B-t-s is Penney’s second largest marketing effort after holiday. Its budget is slightly lower this year in alignment with the company’s conservative sales plan, Boylson noted. The campaign features a 60-second spot depicting students throwing a fashion show, which will be screened before films in theaters starting Friday, July 17, and features music by the band Hockey. A shorter version will air on network and cable channels beginning July 26. The spot invites teens to enter a sweepstakes via text message for tickets to Hockey concerts and to sign up for text promotions from the retailer. — Holly Haber
ON SALE: After months of speculation, BusinessWeek revealed it was up for sale Monday afternoon after Bloomberg reported that morning its owners McGraw-Hill hired investment bank Evercore Partners to find a buyer. “The move of readers and advertisers online, coupled with the impact of the recession on print advertising, has created additional urgency on the need for change,” wrote Business Week president Keith Fox in a staff memo. “Given the current market environment, the Corporation has decided to explore strategic options for Business Week.” BW’s media columnist Jon Fine posted portions of Fox’s memo on his blog.
Speculation had swirled since last summer that McGraw-Hill wanted to sell in order to focus on its textbook publishing division and stock ratings service Standard & Poors.

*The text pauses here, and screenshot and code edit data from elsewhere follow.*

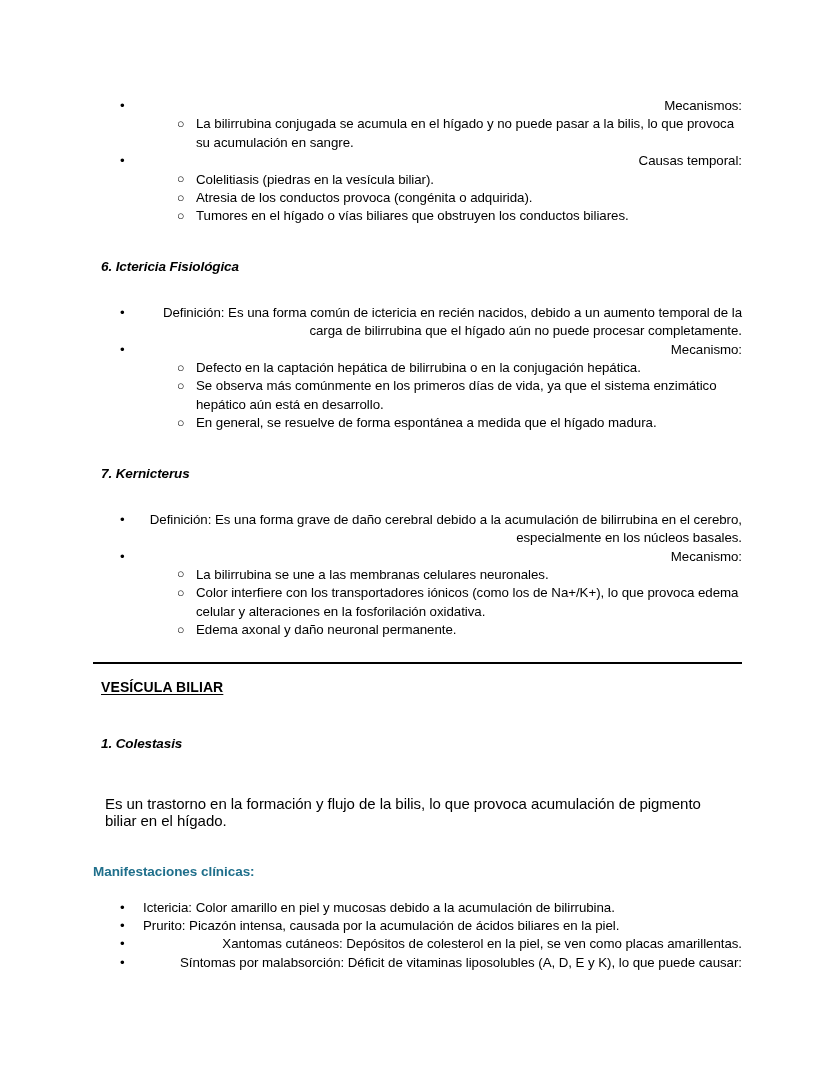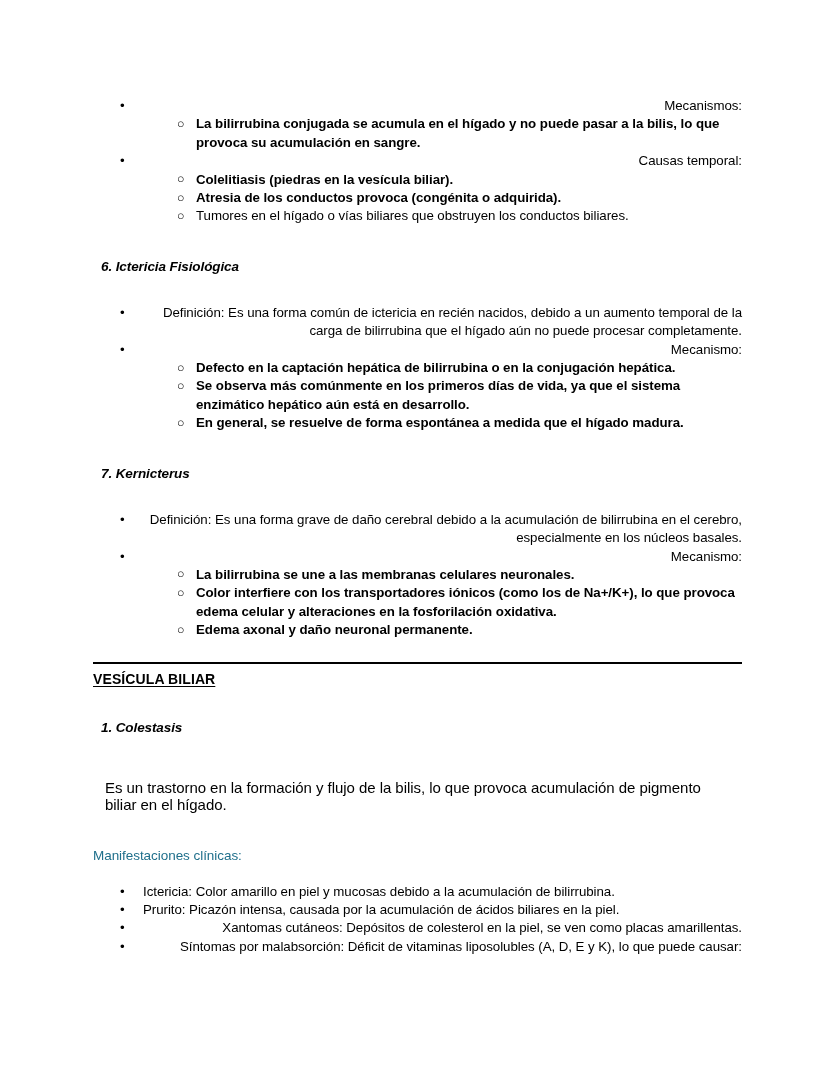"La bilirrubina conjugada se acumula" .w-sub { font-weight: bold -> none }
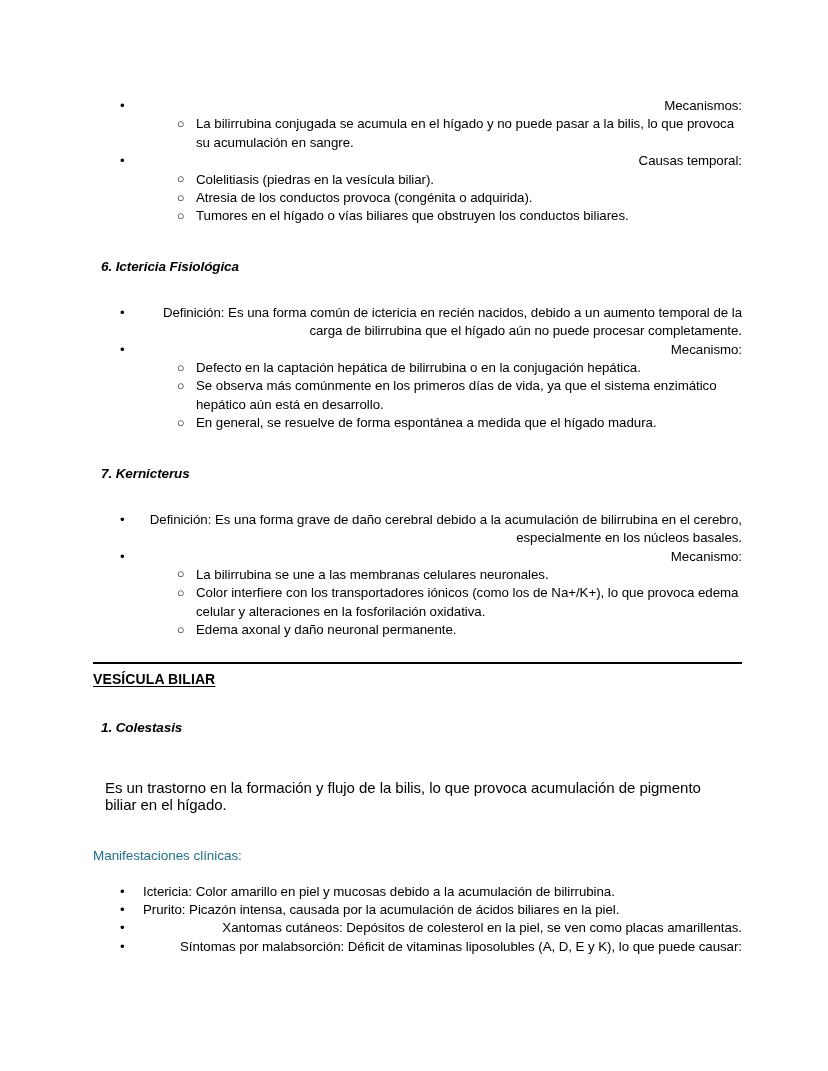"VESÍCULA BILIAR" .major-heading { margin: 0 -> 8px }
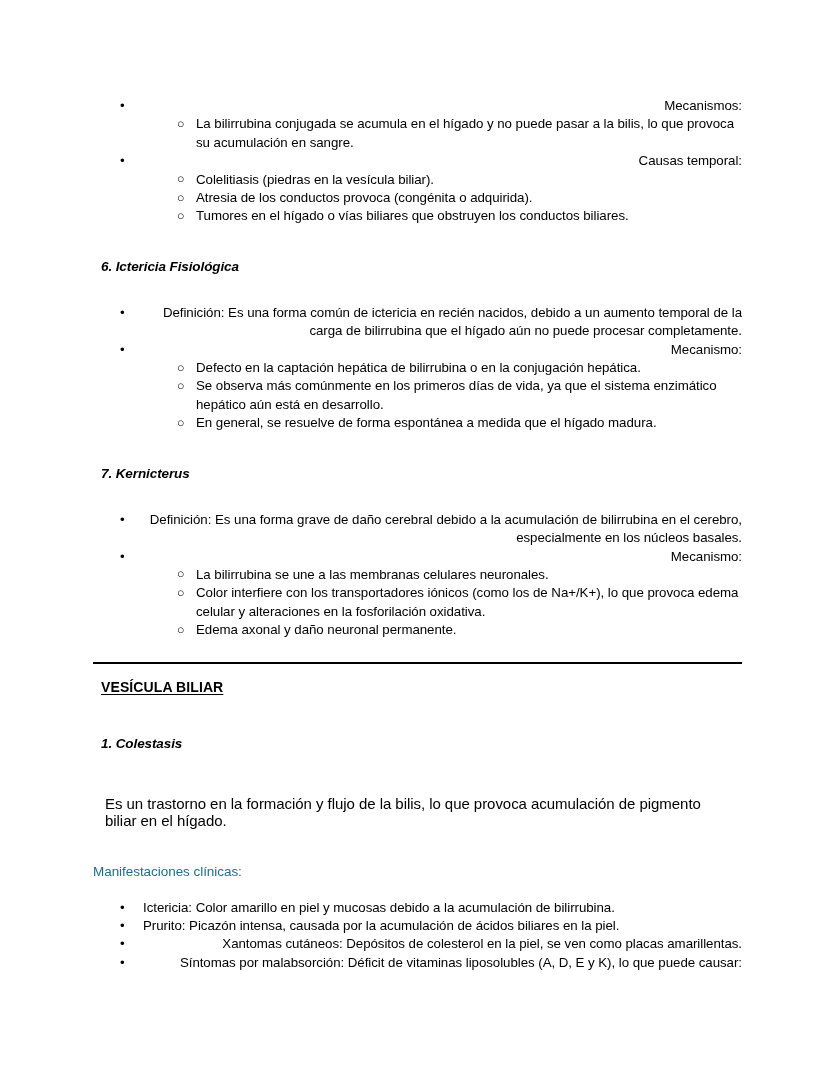"Manifestaciones clínicas:" .blue-heading { font-weight: normal -> bold }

But the sales attempt comes as advertising revenue for Business Week, as well as its competitors, has suffered. Amid the economic slump, advertisers in the automotive, financial and b-to-b categories have pulled back spending. In 2008, ad pages for Business Week fell 16 percent to 1,882 according to Publishers Information Bureau, while Forbes fell 14 percent to 2,775 and Fortune remained flat at 2,383. Circulation for Business Week has declined from 988,000 in 2005 to 936,000 in 2008, according to the Audit Bureau of Circulations. — S.D.S.
EDITING, ETCETERA: Joanna Bober has joined In Style magazine after spending the past five years at Glamour, most recently as lifestyle editor. At In Style, Bober has been appointed as life etc. director, a new position that reports to managing editor Ariel Foxman. She will oversee home, food, entertaining and gift coverage for the magazine. — A.W.